[
https://issues.apache.org/jira/browse/SOLR-10610?page=com.atlassian.jira.plugin.system.issuetabpanels:all-tabpanel
]
Domenico Fabio Marino updated SOLR-10610:
-----------------------------------------
Description:
This patch proposes a new component that analyses a request and reports whether
it is too complex to continue processing.
This patch makes active use of SOLR-10880 , SOLR-10881 and SOLR-11343 .
This component is meant to help with troublesome queries, as it allows to
perform a query on a subset of replicas (that could be isolated from user
traffic) to verify if the query execution is safe.

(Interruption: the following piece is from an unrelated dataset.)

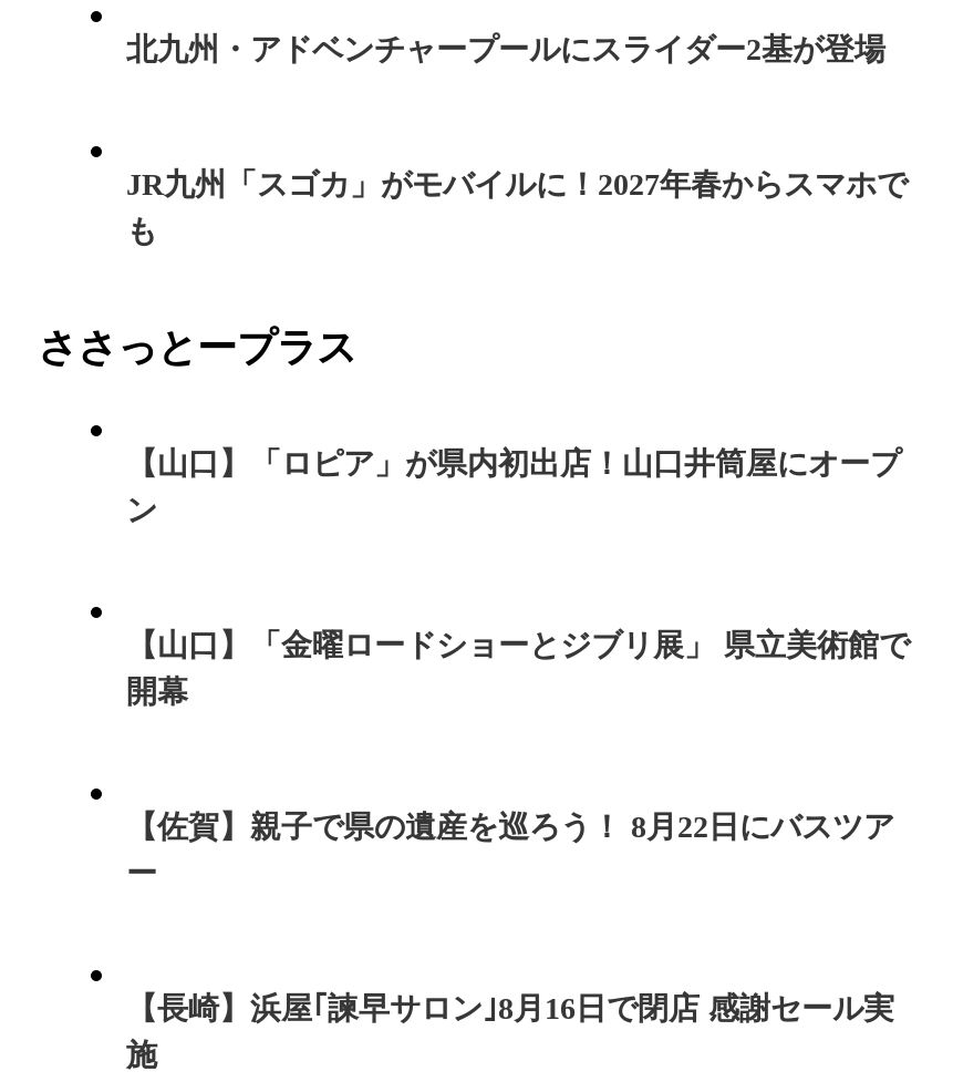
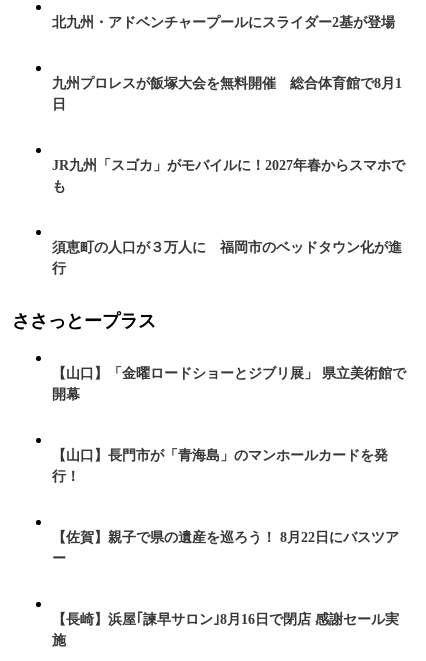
none -> [52,76,402,112] 九州プロレスが飯塚大会を無料開催 総合体育館で8月1 | 日
none -> [52,240,402,276] 須恵町の人口が３万人に 福岡市のベッドタウン化が進 | 行
[126,447,901,527] 【山口】「ロピア」が県内初出店！山口井筒屋にオープ | ン -> none
none -> [52,448,388,484] 【山口】長門市が「青海島」のマンホールカードを発 | 行！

Running this component is conditional and if enabled, will happen before other
components start processing.
This is ensured by the fact that the whole execution of this component happens
in the {{STAGE_PARSE_QUERY}} (SOLR-10609 proposes to rename this stage to a
more meaningful name).
CanaryComponent reports the status of the analysis as a Boolean via the
{{CanaryComponent.CANARY_SUCCESS}} response parameter and through a field in
{{ResponseBuilder}}.
The same return convention applies to both:
* {{null/non-existing}} when the CanaryComponent did not execute the query
* {{true}} if the CanaryComponent processed the query and did not find any
problem
* {{false}} if the query execution didn't terminate normally.
The CanaryComponent needs to be properly set-up before being used.
*Set-up:*
1) Tagging one or more replicas as "canary" replicas (Depends on SOLR-10880 and
SOLR-10881):
Using replica properties, set a property (this can be independent from any
other shard filtering property, but it is not compulsory for it to be such), to
a value (canary type).
A collection can have many canaries of many types, for example:
* {{shard1replica3, shard2replica1}} have the property {{canaryColour=yellow}}
* {{shard4replica2}} has the property {{canaryColour=red}}
And so on.
There can be multiple canary replicas per shard.
{{CanaryComponentTest.java}} shows an example of such tagging.
2) The CanaryComponent needs to be added to the {{/select}} RequestHandler
(Example included in the {{cloud-canary}} test config files).
Optional but encouraged: set the flag {{canary.timeout}} to a sensible Long
(time in milliseconds) value, this will ensure that all the requests have a
timeout specified.
Note: the timeout can be specified on a per-request basis.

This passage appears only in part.